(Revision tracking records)
..........
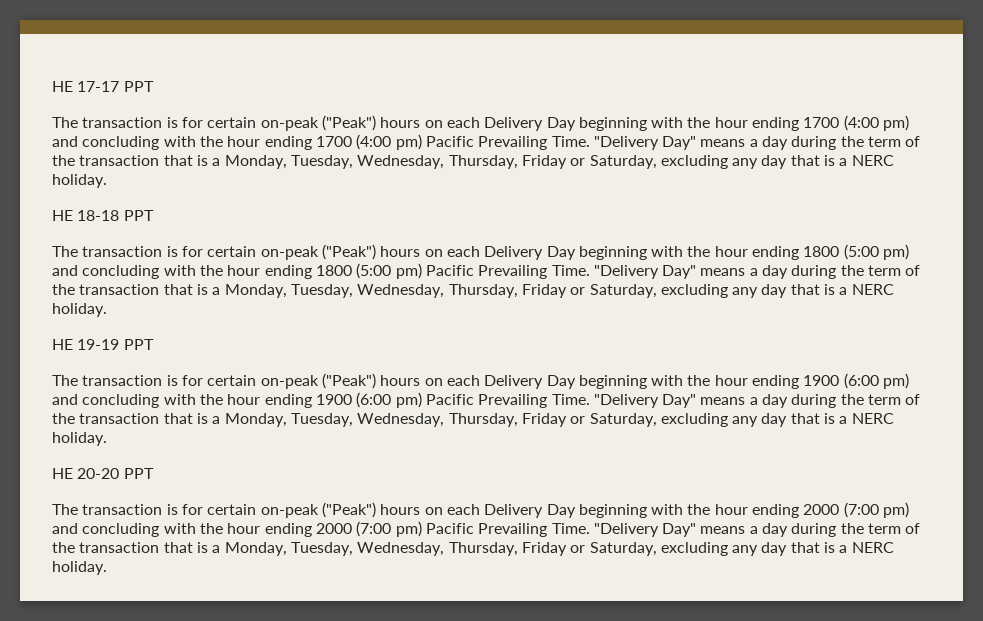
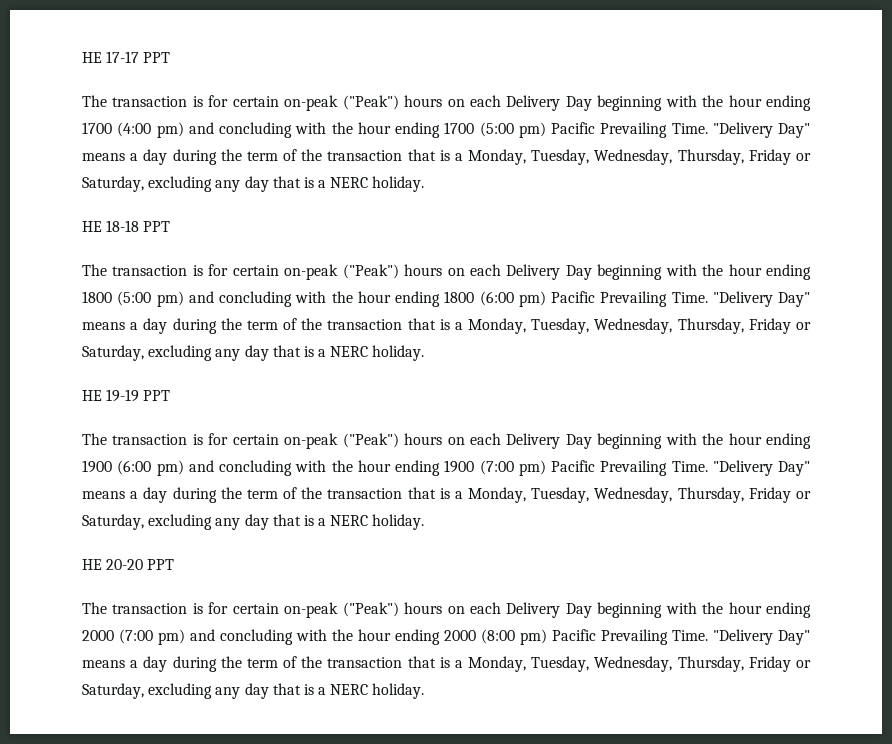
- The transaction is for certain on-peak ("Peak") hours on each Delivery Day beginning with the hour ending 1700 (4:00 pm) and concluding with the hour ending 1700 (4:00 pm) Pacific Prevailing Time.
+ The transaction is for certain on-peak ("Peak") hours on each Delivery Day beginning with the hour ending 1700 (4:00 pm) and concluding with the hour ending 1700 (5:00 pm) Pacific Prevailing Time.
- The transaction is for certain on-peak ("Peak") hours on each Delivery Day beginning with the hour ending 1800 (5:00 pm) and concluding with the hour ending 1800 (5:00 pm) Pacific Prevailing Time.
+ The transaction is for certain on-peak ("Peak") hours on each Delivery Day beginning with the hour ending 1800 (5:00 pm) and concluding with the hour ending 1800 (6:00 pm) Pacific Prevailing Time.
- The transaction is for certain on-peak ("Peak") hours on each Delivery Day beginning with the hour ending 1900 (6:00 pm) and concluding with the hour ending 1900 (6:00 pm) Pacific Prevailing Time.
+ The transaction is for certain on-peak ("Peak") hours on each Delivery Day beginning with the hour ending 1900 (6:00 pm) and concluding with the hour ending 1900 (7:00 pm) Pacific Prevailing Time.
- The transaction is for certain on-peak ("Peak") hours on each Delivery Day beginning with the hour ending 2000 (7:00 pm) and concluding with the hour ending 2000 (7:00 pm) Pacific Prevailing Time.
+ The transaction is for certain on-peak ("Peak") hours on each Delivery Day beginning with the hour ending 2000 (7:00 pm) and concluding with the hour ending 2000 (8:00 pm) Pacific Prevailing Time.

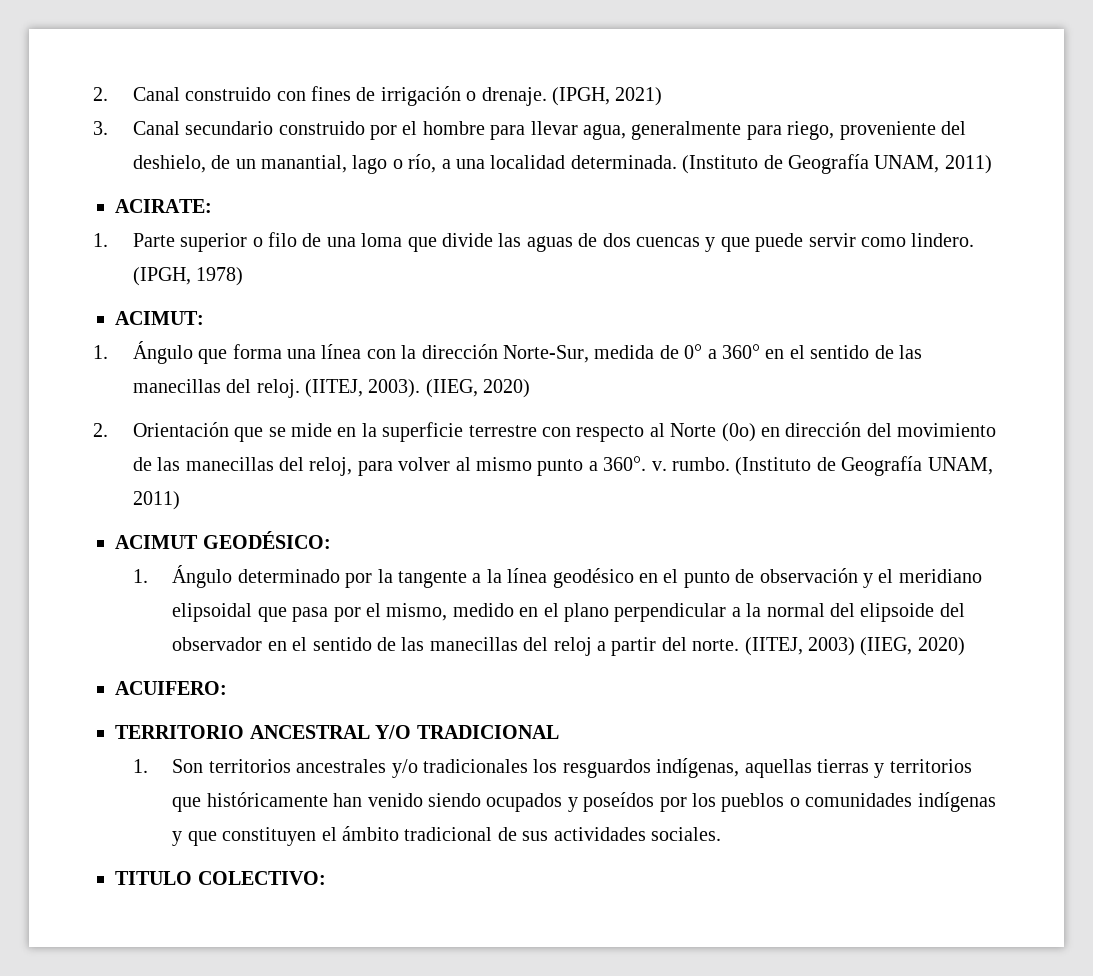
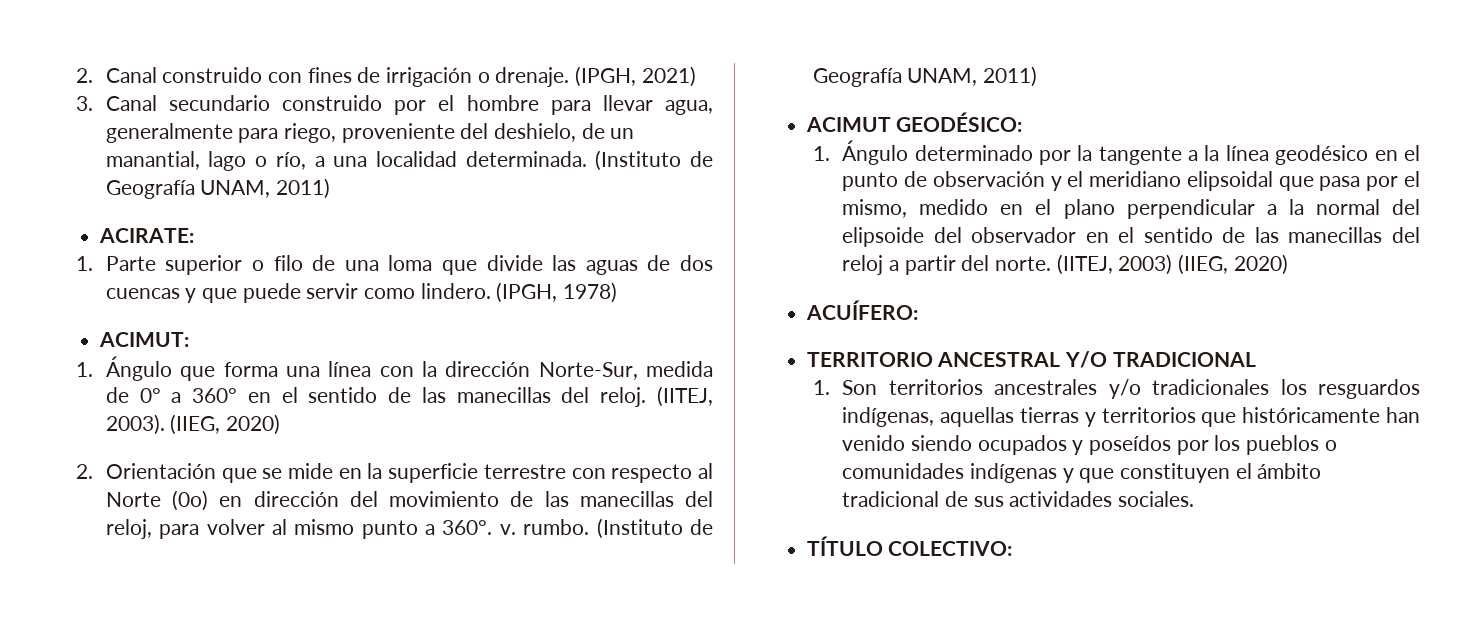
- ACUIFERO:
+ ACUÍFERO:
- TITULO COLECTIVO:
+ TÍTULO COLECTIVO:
..........
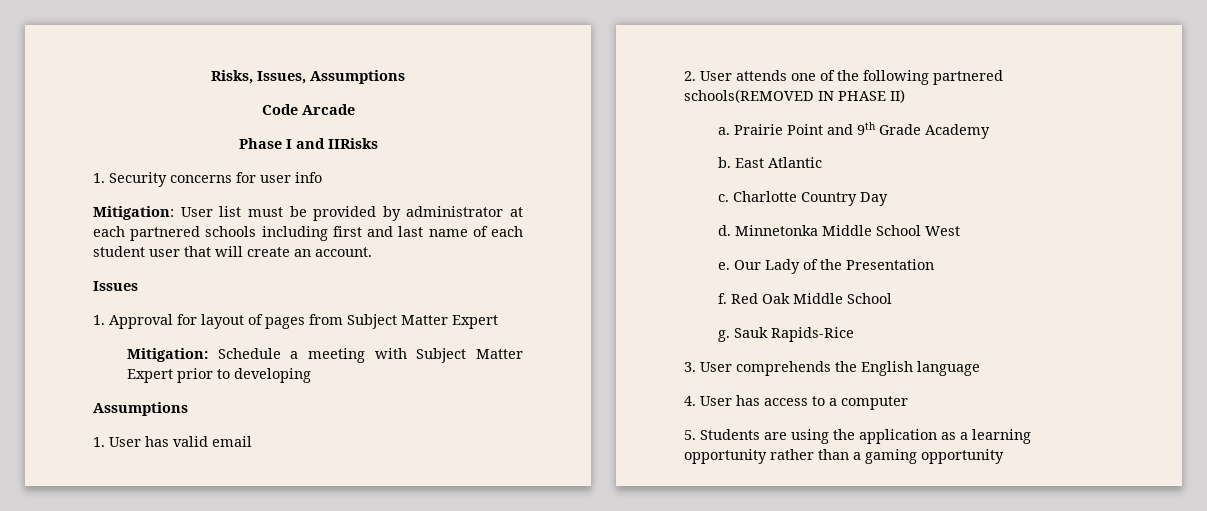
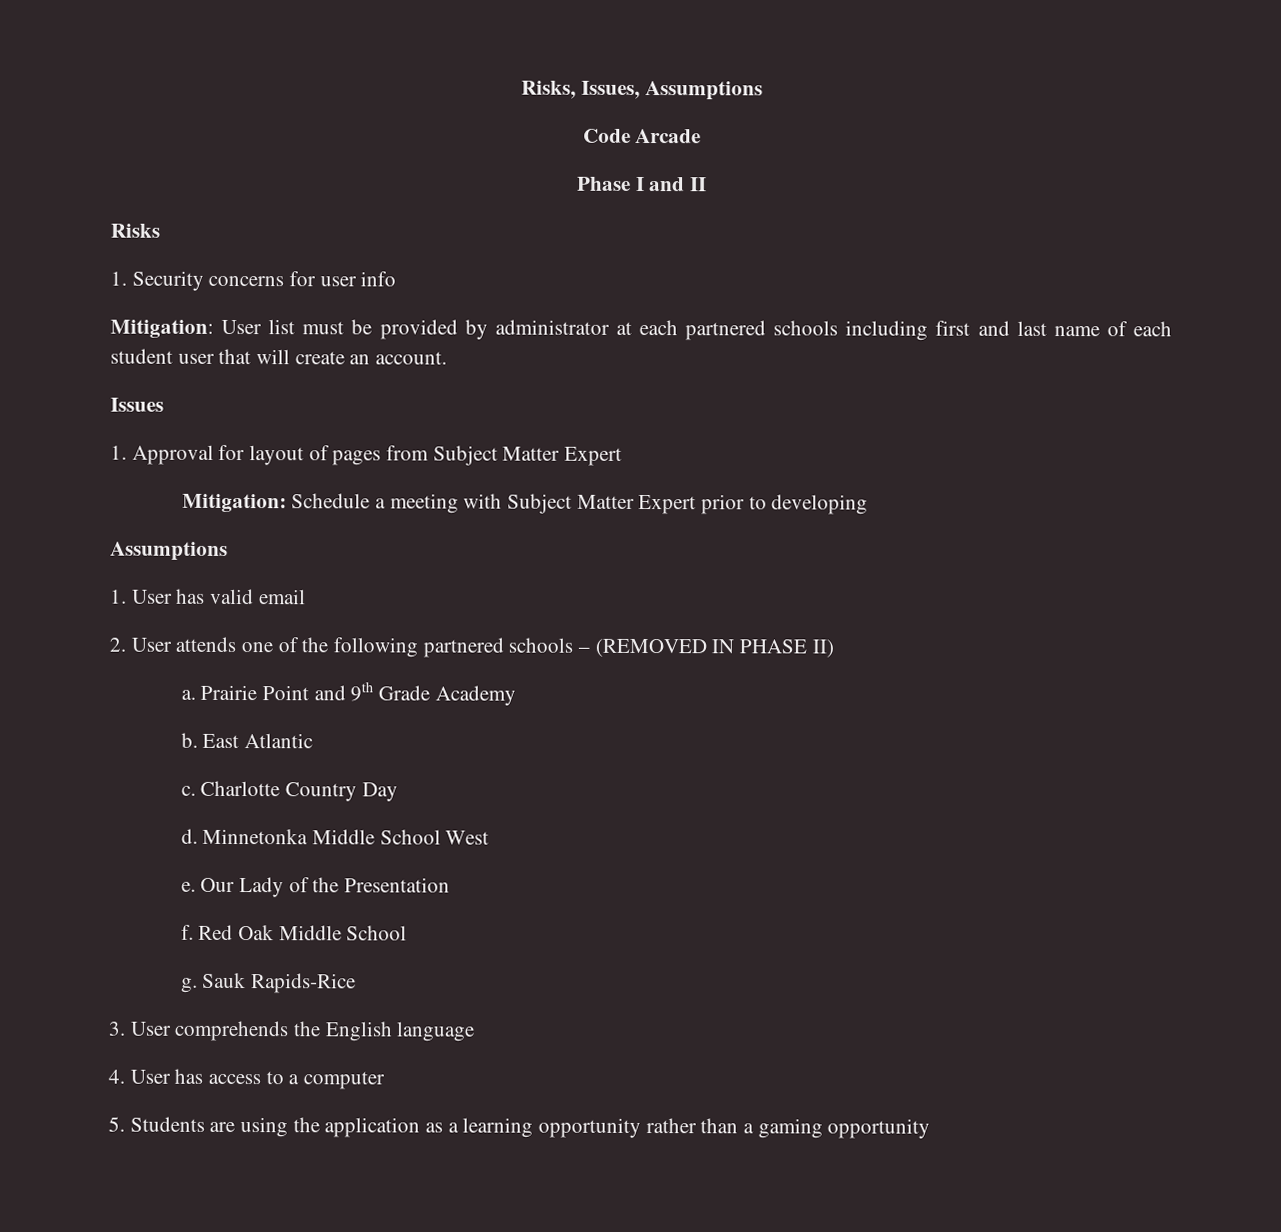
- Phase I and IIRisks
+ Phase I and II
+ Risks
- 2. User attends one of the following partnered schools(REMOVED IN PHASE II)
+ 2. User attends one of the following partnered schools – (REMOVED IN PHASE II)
..........
_Aim of the task:_
Scan the lines above for the word "partnered". Return each one that has it.

_Reply to the task:_
- 2. User attends one of the following partnered schools(REMOVED IN PHASE II)
+ 2. User attends one of the following partnered schools – (REMOVED IN PHASE II)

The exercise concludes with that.